• THE TASK
Every line of the data that includes "stored" should be copied out.
_ _ _ _
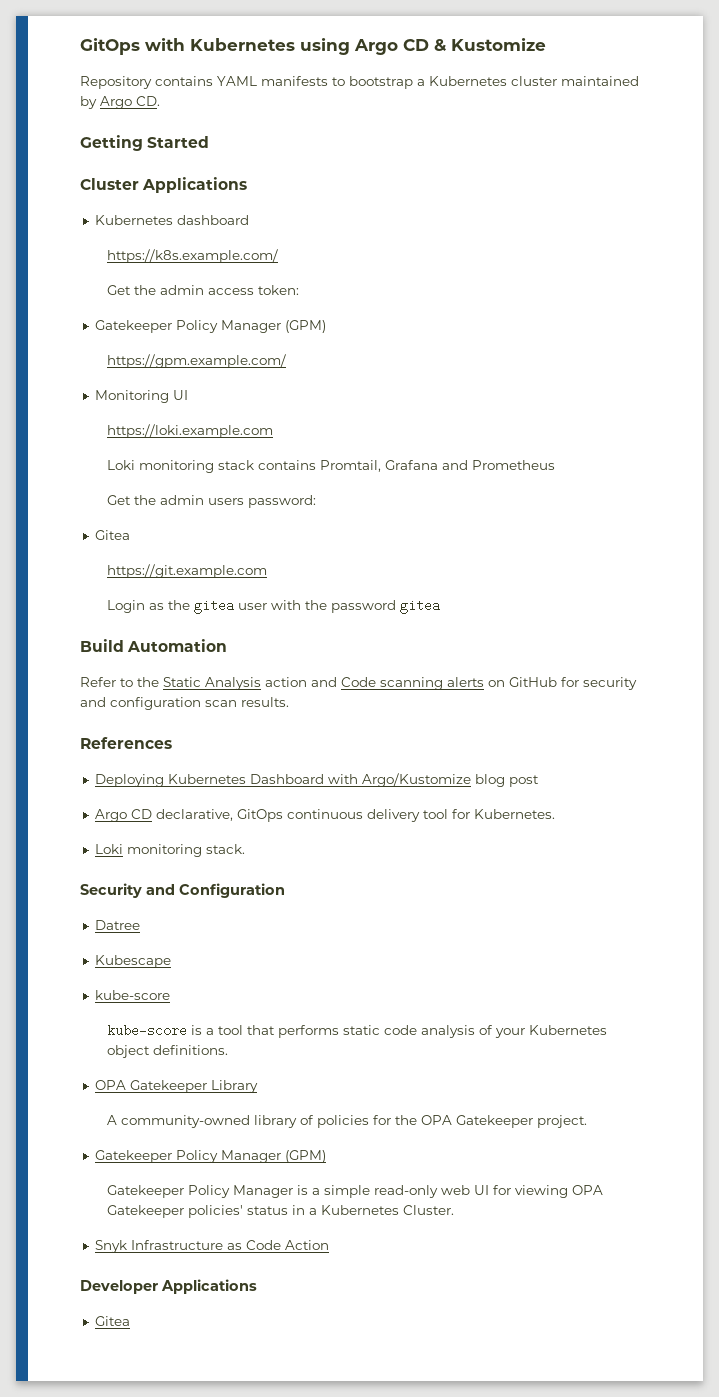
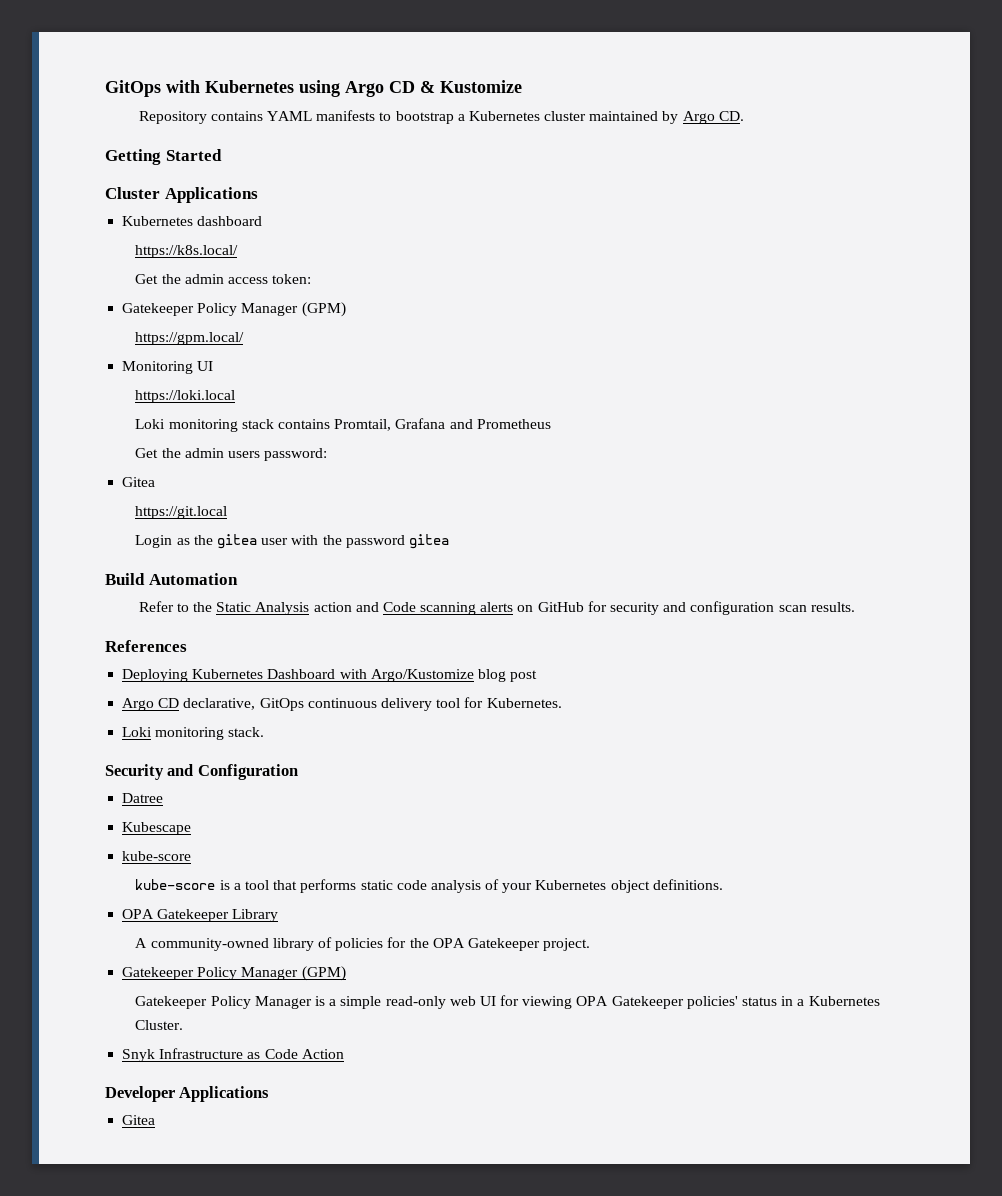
[106,249,278,263] https://k8s.example.com/ -> [135,245,239,258] https://k8s.local/
[106,354,286,368] https://gpm.example.com/ -> [135,332,245,345] https://gpm.local/
[106,424,273,438] https://loki.example.com -> [135,390,236,403] https://loki.local
[106,564,267,578] https://git.example.com -> [135,506,228,519] https://git.local

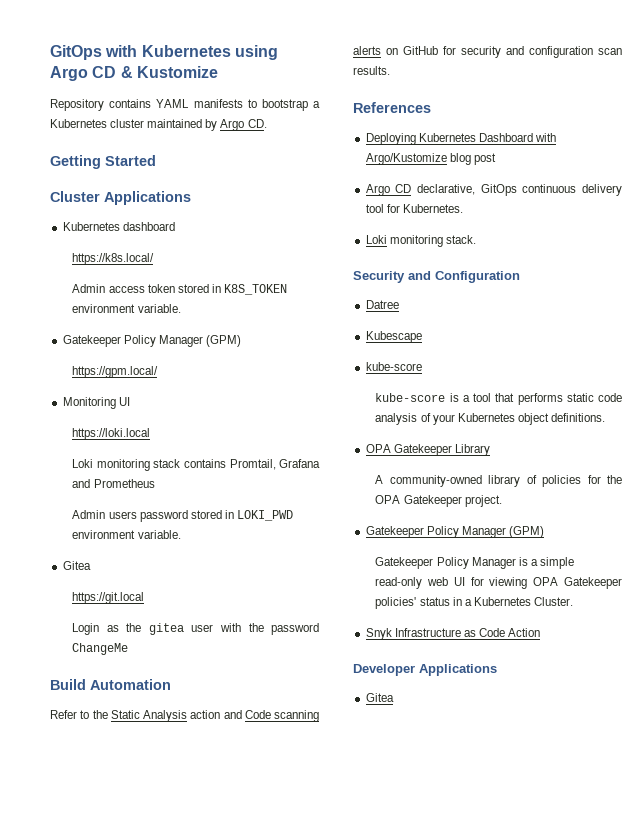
[135,274,312,284] Get the admin access token: -> [72,284,287,295] [72,304,181,313] Admin access token stored in K8S_TOKEN environment variable.
[135,448,328,461] Get the admin users password: -> [72,510,293,522] [72,530,181,539] Admin users password stored in LOKI_PWD environment variable.
[408,534,449,549] gitea -> [72,643,129,655] ChangeMe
_ _ _ _
• ANSWER FOR THE TASK
[135,274,312,284] Get the admin access token: -> [72,284,287,295] [72,304,181,313] Admin access token stored in K8S_TOKEN environment variable.
[135,448,328,461] Get the admin users password: -> [72,510,293,522] [72,530,181,539] Admin users password stored in LOKI_PWD environment variable.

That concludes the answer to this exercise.